Why do fixed income funds lose value? ›

What causes bond prices to fall? Bond prices move in inverse fashion to interest rates, reflecting an important bond investing consideration known as interest rate risk. If bond yields decline, the value of bonds already on the market move higher. If bond yields rise, existing bonds lose value.

What does it mean living on a fixed income? ›

Living on a fixed income means that you generally rely on a set amount of money coming in from one or two sources with very little flexibility in the amounts received. Making ends meet when on a fixed income during times of rising inflation can become challenging.

Why is social security called fixed income? ›

The other element of a fixed income is that it arrives at a regular, dependable time. This might be monthly, as in the case of Social Security or some investments. Investing Answers describes this type of investment as one that gives the owner a fixed-rate annual yield, paid out quarterly or at another fixed interval.

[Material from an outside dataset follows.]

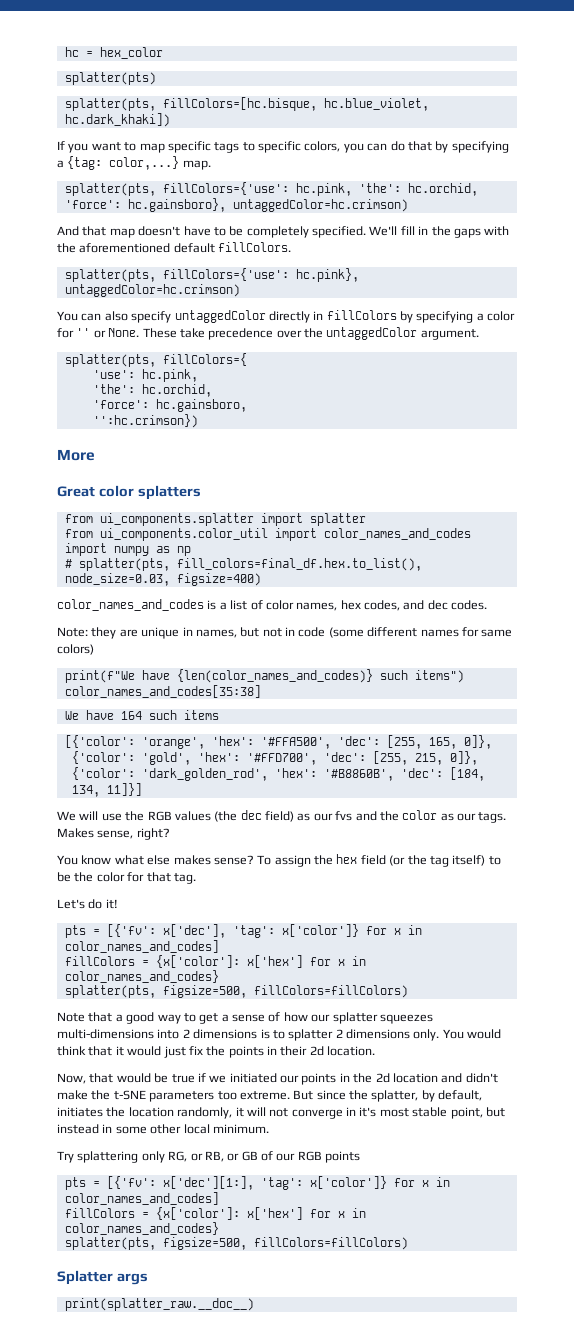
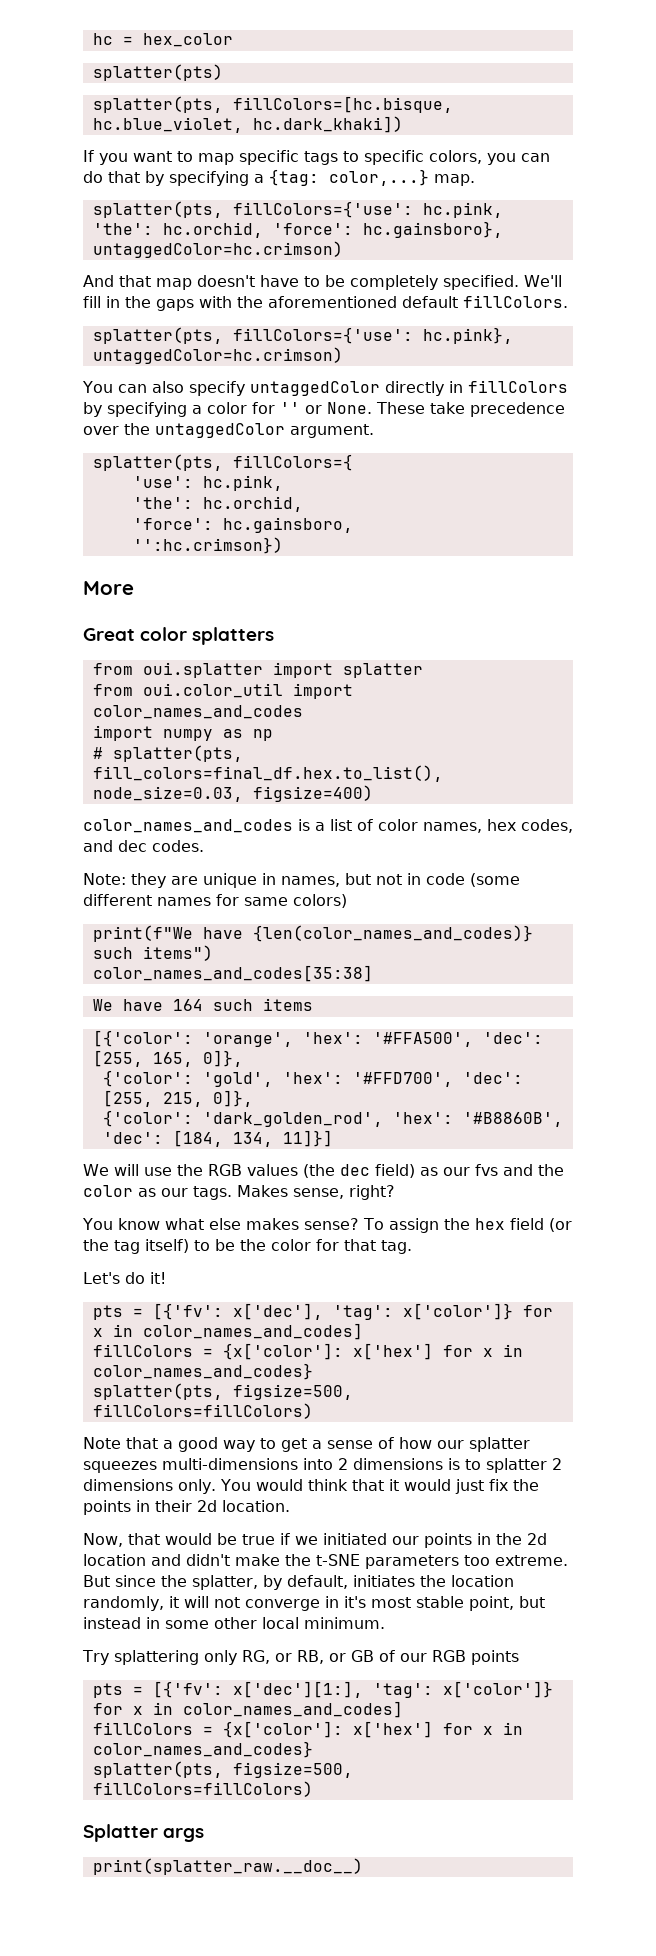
[99,513,254,526] ui_components.splatter -> [142,662,263,678] oui.splatter
[99,528,268,541] ui_components.color_util -> [142,683,283,698] oui.color_util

What do you do in fixed income? ›

Fixed-income investing is an investment approach that involves putting your money in low-risk assets that provide a fixed stream of income through interest or dividends. This strategy allows you to mitigate market risk, earn passive income, and preserve capital.

What is the role of fixed income? ›

Fixed income serves four key roles in a portfolio: Diversification from equities, capital preservation, income and inflation protection. Many investors would benefit from evaluating whether their bond holdings are meeting these goals.